NARRATIVE DISCLOSURE TO SUMMARY COMPENSATION TABLE

In the fiscal year ended December 31, 2007, we compensated our executive officers through a combination of a base salary, a cash bonus, and options to purchase shares of our common stock. In addition, we provided other perquisites to some of our executive officers, which consisted of medical and disability insurance, and car expenses and allowances.

In the second quarter of 2007, we undertook a restructuring of our senior management team. The restructuring was designed to improve the financial performance of the company and included the appointment of a new Chief Executive Officer, Colin Dyne, at a compensation level that we believe is below typical market conditions for similar companies. In order to further improve our operating cash flow, we reduced the cash compensation paid to our other senior executives, including a reduction of the base salary of our former Chief Executive Officer, Daniel Guez, and the reduction of the base salaries of our Chief Financial Officer and Chief Operating Officer. We also terminated our President, and eliminated the President position within the company.

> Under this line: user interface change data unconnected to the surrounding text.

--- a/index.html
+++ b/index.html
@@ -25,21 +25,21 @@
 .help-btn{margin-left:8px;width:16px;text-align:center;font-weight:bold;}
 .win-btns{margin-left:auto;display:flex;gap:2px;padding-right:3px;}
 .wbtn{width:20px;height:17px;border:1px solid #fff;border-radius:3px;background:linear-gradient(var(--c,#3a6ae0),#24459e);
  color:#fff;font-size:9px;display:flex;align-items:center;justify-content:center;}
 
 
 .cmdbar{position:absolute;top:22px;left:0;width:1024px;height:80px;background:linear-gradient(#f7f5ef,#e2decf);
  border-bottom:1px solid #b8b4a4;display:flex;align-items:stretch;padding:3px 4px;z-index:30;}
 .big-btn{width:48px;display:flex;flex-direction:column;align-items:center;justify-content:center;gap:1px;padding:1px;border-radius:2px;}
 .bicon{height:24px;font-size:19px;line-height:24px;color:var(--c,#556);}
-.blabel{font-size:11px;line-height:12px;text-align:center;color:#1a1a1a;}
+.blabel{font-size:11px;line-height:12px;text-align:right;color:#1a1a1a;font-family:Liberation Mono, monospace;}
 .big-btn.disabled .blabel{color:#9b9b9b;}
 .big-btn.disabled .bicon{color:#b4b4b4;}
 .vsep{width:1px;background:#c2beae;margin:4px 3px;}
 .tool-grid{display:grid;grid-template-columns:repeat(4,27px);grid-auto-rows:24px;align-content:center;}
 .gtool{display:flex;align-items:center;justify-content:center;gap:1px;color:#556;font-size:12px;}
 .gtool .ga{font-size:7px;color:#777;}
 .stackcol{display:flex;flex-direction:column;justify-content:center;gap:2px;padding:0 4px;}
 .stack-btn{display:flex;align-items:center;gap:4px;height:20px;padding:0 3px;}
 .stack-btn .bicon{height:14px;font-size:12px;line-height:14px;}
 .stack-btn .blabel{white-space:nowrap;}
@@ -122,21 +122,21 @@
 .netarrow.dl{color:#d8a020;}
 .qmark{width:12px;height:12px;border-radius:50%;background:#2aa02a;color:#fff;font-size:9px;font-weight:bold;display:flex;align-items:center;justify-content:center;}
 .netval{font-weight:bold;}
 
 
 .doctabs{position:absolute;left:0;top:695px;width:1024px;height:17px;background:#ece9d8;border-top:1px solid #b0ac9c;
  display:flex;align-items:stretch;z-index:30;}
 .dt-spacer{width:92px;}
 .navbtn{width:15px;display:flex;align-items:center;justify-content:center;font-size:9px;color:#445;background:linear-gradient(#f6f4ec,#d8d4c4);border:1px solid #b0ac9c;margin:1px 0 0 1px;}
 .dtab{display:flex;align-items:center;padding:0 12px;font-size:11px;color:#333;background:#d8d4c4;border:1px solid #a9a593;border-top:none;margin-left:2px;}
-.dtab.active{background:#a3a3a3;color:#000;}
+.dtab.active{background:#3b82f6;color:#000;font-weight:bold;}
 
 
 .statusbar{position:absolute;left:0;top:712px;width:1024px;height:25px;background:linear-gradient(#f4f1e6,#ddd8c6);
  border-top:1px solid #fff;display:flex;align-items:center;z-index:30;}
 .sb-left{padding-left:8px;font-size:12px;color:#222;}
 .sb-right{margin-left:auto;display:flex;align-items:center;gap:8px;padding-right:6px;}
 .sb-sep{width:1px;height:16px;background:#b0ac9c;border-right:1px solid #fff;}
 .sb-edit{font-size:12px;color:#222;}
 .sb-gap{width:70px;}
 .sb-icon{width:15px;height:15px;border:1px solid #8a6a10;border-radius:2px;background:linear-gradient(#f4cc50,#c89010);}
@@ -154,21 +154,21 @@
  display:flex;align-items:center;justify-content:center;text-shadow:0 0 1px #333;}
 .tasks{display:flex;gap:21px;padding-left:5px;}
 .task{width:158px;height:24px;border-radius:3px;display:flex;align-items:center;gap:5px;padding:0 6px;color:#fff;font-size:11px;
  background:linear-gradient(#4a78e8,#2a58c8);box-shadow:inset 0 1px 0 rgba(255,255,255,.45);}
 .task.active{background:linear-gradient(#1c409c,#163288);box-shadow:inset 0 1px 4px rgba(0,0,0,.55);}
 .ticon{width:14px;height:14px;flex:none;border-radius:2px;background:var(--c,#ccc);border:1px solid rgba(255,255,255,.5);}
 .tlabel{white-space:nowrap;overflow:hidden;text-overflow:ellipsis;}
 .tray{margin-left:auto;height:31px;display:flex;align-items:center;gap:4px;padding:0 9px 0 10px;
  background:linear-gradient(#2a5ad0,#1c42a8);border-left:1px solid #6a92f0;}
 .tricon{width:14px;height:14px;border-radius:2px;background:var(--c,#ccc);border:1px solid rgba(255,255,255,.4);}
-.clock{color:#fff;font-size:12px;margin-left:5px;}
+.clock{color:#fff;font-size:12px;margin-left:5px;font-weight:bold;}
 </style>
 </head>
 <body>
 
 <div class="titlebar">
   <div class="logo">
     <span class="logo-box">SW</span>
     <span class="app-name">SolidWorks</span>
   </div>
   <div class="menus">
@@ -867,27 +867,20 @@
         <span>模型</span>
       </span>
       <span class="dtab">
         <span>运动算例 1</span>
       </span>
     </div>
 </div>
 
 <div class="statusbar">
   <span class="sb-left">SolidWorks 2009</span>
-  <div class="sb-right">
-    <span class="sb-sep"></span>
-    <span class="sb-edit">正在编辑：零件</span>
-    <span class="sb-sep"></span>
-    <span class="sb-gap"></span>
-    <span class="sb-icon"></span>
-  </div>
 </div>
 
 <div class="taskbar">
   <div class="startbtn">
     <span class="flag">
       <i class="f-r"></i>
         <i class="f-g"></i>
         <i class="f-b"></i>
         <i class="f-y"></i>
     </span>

In 2007, we granted Mr. Barber options to purchase an aggregate of 700,000 shares of our common stock and Mr. Nields options to purchase an aggregate of 250,000 shares of our common stock. These option grants were intended to provide non-cash incentives to the executives to maximize shareholder value. The bonuses paid to our senior management team in the fiscal year ended December 31, 2007 were generally low, and were determined by our Board of Directors based on the performance of the company and the executive officer.

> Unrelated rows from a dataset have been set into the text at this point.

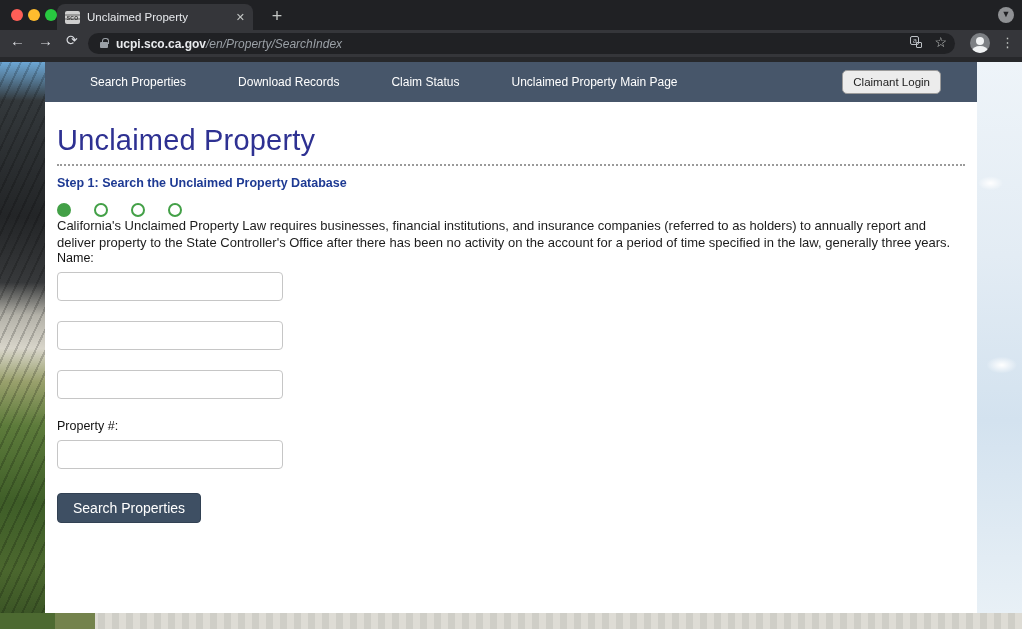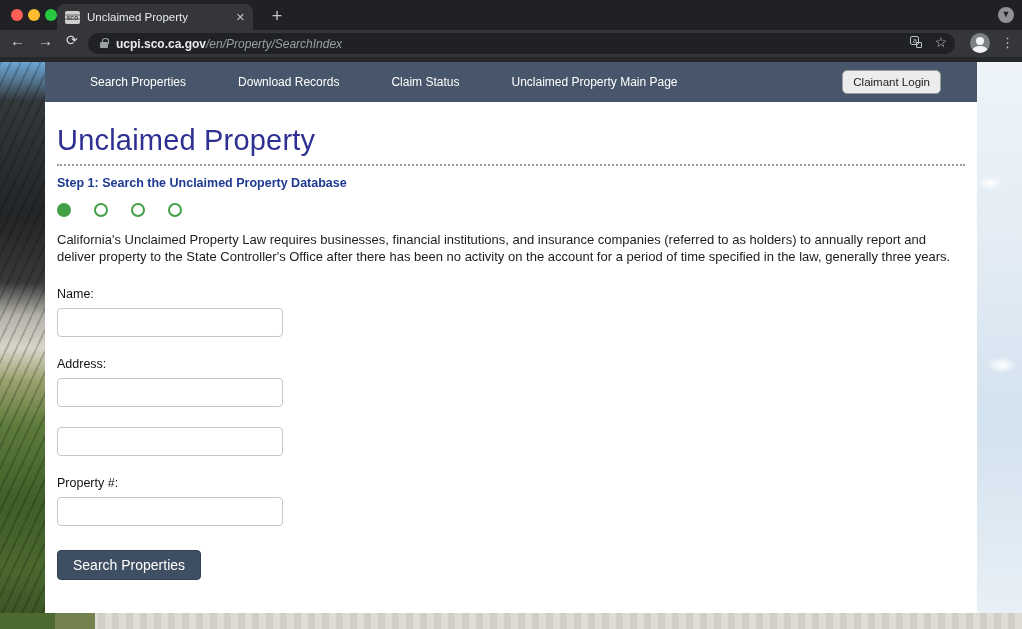--- a/index.html
+++ b/index.html
@@ -73,23 +73,23 @@
     font-family:"Liberation Sans", sans-serif; }
 
   .content { position:absolute; left:45px; top:40px; width:932px; height:511px; background:#ffffff;
     padding:22px 12px 0 12px; }
   .page-title { color:#2e3192; font-size:29px; font-weight:400; letter-spacing:.2px;
     padding-bottom:7px; border-bottom:2px dotted #9a9a9a; }
   .step-heading { margin-top:10px; color:#1e3a93; font-size:12.5px; font-weight:bold; }
   .steps { margin-top:13px; display:flex; gap:23px; align-items:center; }
   .step-dot { width:14px; height:14px; border-radius:50%; border:2px solid #43a047; background:#fff; }
   .step-dot.filled { background:#43a047; }
-  .intro { margin-top:15px; color:#1c1c1c; font-size:13px; line-height:1.28; max-width:915px; }
+  .intro { margin-top:1px; color:#1c1c1c; font-size:13px; line-height:1.28; max-width:915px; }
 
-  .form-area { margin-top:22px; }
+  .form-area { }
   .form-group { margin-bottom:20px; }
   .form-group label { display:block; color:#111; font-size:12.5px; margin-bottom:7px; }
   .form-group input { width:226px; height:29px; border:1px solid #c6c6c6; border-radius:4px;
     padding:0 8px; font-size:13px; font-family:"Liberation Sans", sans-serif; background:#fff; }
   .submit-btn { margin-top:4px; background:#3e4f63; color:#ffffff; font-size:14px;
     padding:6px 15px; border:1px solid #324153; border-radius:4px;
     font-family:"Liberation Sans", sans-serif; }
 </style>
 </head>
 <body>
@@ -152,21 +152,20 @@
     </div>
 
     <p class="intro">California's Unclaimed Property Law requires businesses, financial institutions, and insurance companies (referred to as holders) to annually report and deliver property to the State Controller's Office after there has been no activity on the account for a period of time specified in the law, generally three years.</p>
 
     <div class="form-area">
       <div class="form-group">
         <label>Name:</label>
         <input type="text" value="" style="">
       </div>
       <div class="form-group">
-        <label>Address:</label>
         <input type="text" value="" style="">
       </div>
       <div class="form-group">
         <input type="text" value="" style="">
       </div>
       <div class="form-group">
         <label>Property #:</label>
         <input type="text" value="" style="">
       </div>
       <button class="submit-btn">Search Properties</button>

EMPLOYMENT AGREEMENTS AND TERMINATION OF EMPLOYMENT

COLIN DYNE

On May 21, 2007, our Board of Directors appointed Colin Dyne as our Chief Executive Officer and Co-Chairman of the Board of Directors. During 2007 and through March 31, 2008, Mr. Dyne received an annual salary of $200,000, which was paid in accordance with our standard payroll practices, and an auto allowance of $1,200 per month. Effective April 1, 2008, Mr. Dyne's base salary was increased to $395,000 per annum, with an auto allowance of $2,000 per month. Mr. Dyne's annual bonus amounted to $30,000 for the year ended December 31, 2007.

DANIEL GUEZ

On October 2, 2007, Daniel Guez, who was serving as our Creative Director, resigned from his position with us. In connection with Mr. Guez's resignation, we entered into a separation agreement and mutual release with Mr. Guez. The separation agreement provided that the certain amended and restated employment agreement dated June 19, 2007 between us and Mr. Guez (which is further described below) be terminated and of no further force or effect, and that except as provided in the separation agreement, all responsibilities, duties and obligations of Mr. Guez to us and of us to Mr. Guez under the employment agreement are terminated and of no further force or effect. The separation agreement provided that we pay Mr. Guez three months of his base salary of $16,667 per month, and three months of his automobile allowance of $1,200 per month. In addition, Mr. Guez and his eligible family members will continue to receive medical benefits for a period of twelve months from the date of his resignation.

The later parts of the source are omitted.